Exploitation de cuivre dans le nord du Chili (©BHP Billiton)
La Banque mondiale a présenté le 18 juillet une étude soulignant les énormes besoins de minerais et de métaux associés à la transition « bas carbone » dans le monde. Un aspect souvent ignoré de cette transition.
Une transition énergétique « métaux-vore »
Dans ses différents scénarios pour contenir le réchauffement climatique, l’AIE envisage un fort développement des énergies renouvelables. La part de ces dernières dans la production électrique mondiale devrait, selon l'agence, atteindre 74% en 2060 dans le cadre de son scénario « 2°C »(1) (contre 24% en 2016(2)).

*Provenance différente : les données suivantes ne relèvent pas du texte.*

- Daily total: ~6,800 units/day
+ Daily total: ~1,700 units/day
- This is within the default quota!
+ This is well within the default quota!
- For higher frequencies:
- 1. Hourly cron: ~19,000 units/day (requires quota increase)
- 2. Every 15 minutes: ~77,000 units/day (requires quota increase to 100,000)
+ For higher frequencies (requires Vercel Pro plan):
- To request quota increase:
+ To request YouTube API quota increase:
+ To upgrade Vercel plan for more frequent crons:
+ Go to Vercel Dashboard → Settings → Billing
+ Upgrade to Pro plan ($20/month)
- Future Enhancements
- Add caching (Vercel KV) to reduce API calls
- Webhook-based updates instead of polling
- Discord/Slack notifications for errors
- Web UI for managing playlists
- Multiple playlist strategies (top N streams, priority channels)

Les filières éolienne et solaire sont en particulier censées apporter une très forte contribution à la transition vers un système mondial « bas carbone », de même que les batteries lithium-ion notamment nécessaires pour accompagner l’électrification des transports(3). Selon la Banque mondiale, ces technologies(4) nécessiteront d’énormes quantités de minerais et métaux (aluminium, cobalt, cuivre, minerai de fer, lithium, terres rares, etc.) et pourraient in fine consommer « significativement plus de ressources que les systèmes traditionnels basés sur les énergies fossiles ».

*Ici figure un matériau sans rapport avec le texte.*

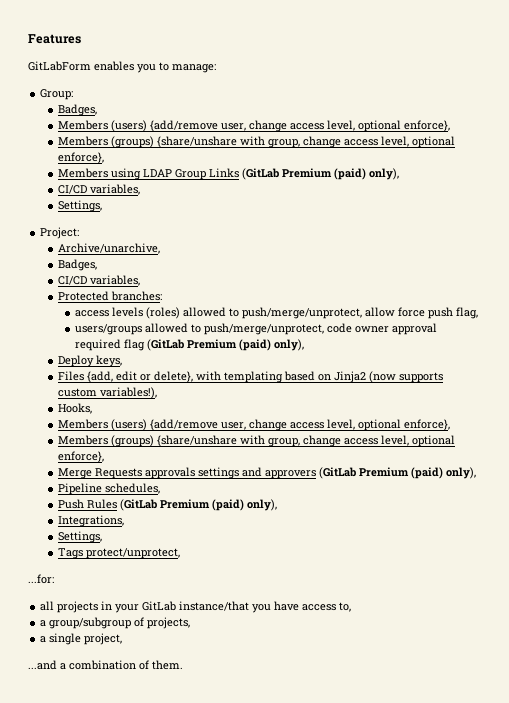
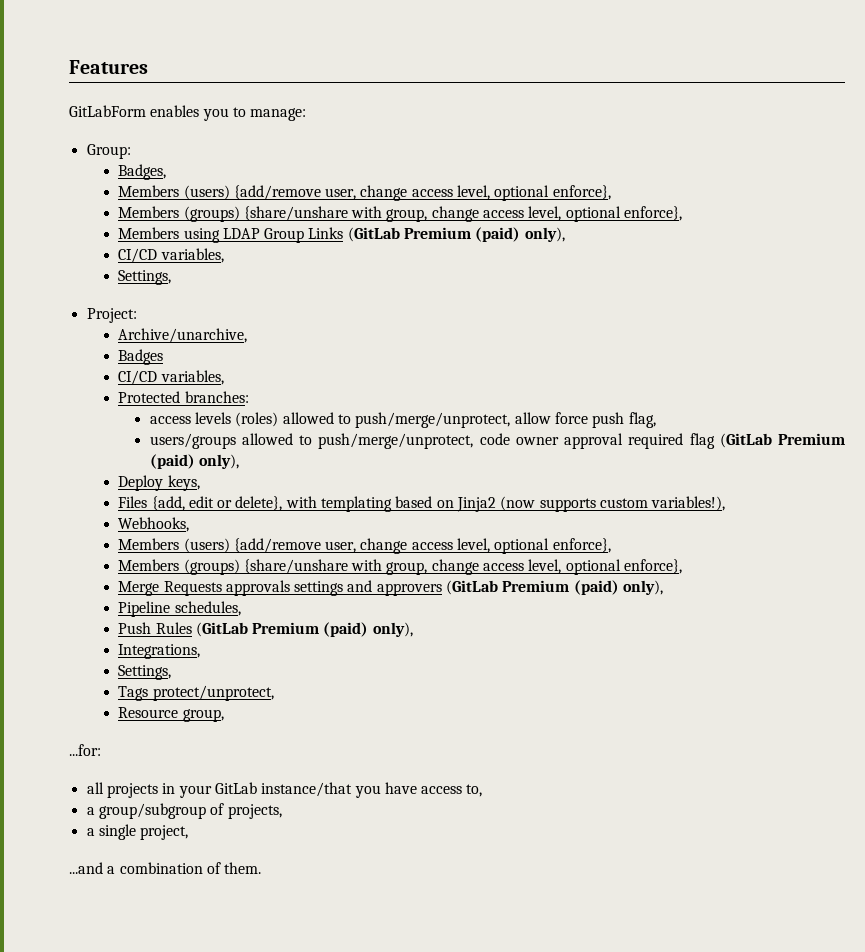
  Archive/unarchive,
- Badges,
+ Badges
- Hooks,
+ Webhooks,
+ Resource group,

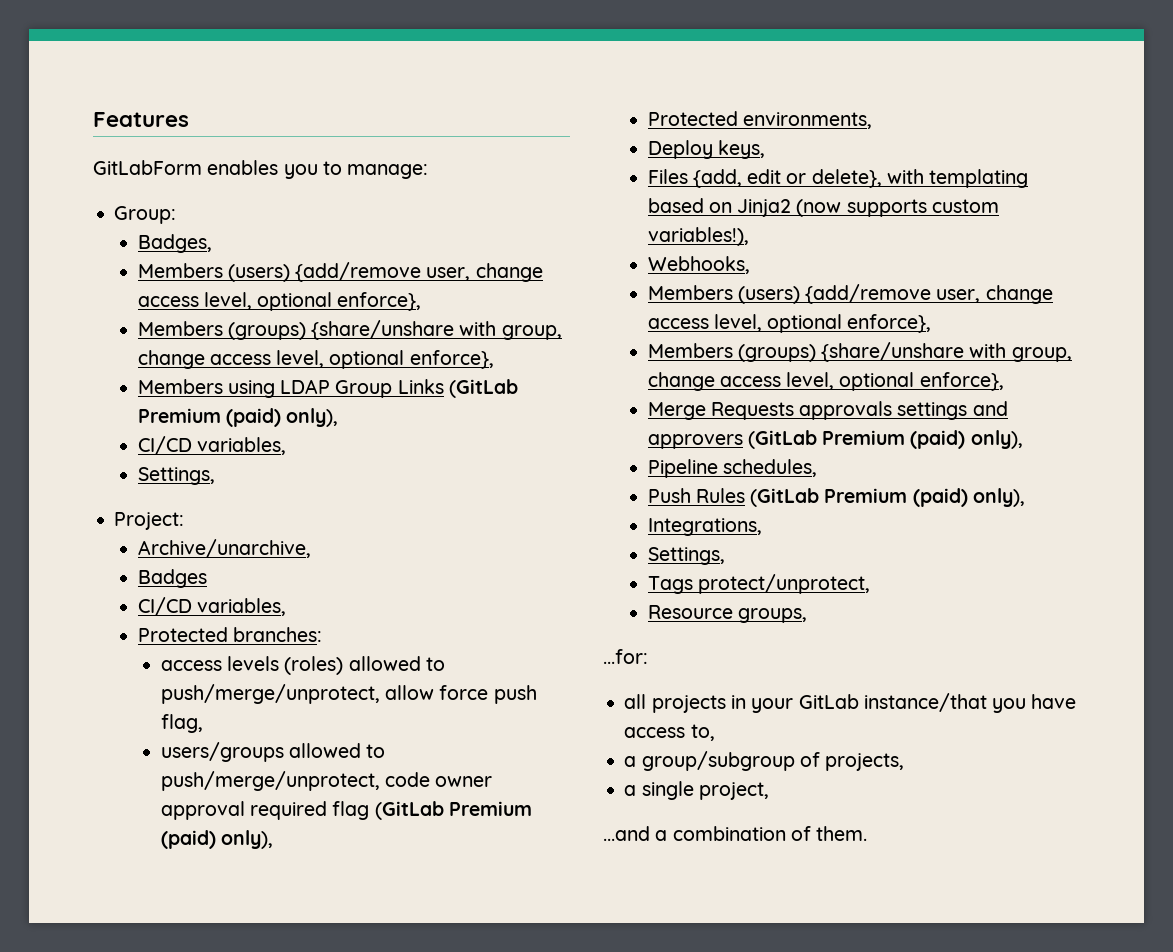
+ Protected environments,
- Resource group,
+ Resource groups,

La fabrication en masse de batteries lithium-ion pourrait en particulier engendrer une très forte augmentation des besoins de lithium mais aussi d‘aluminium, de cobalt, de manganèse, de nickel ou encore d’acier. La demande de métaux liée à cette filière pourrait ainsi être multipliée par 10 d’ici à 2050 dans le cas d’un scénario « 2°C » par rapport à un scénario « 6°C »(5), selon les estimations du rapport.
L’ampleur et la nature des besoins en minerais et métaux dépendront ainsi du rythme de la transition énergétique mondiale ainsi que des choix des technologies utilisées par chaque filière (par exemple, entre le silicium cristallin, le tellurure de cadmium ou encore les couches fines pour les modules photovoltaïques).
La demande d’argent de l’industrie photovoltaïque dépendra en grande partie des technologies choisies : silicium cristallin, couches fines, etc. (©Connaissance des Énergies, d’après Banque mondiale)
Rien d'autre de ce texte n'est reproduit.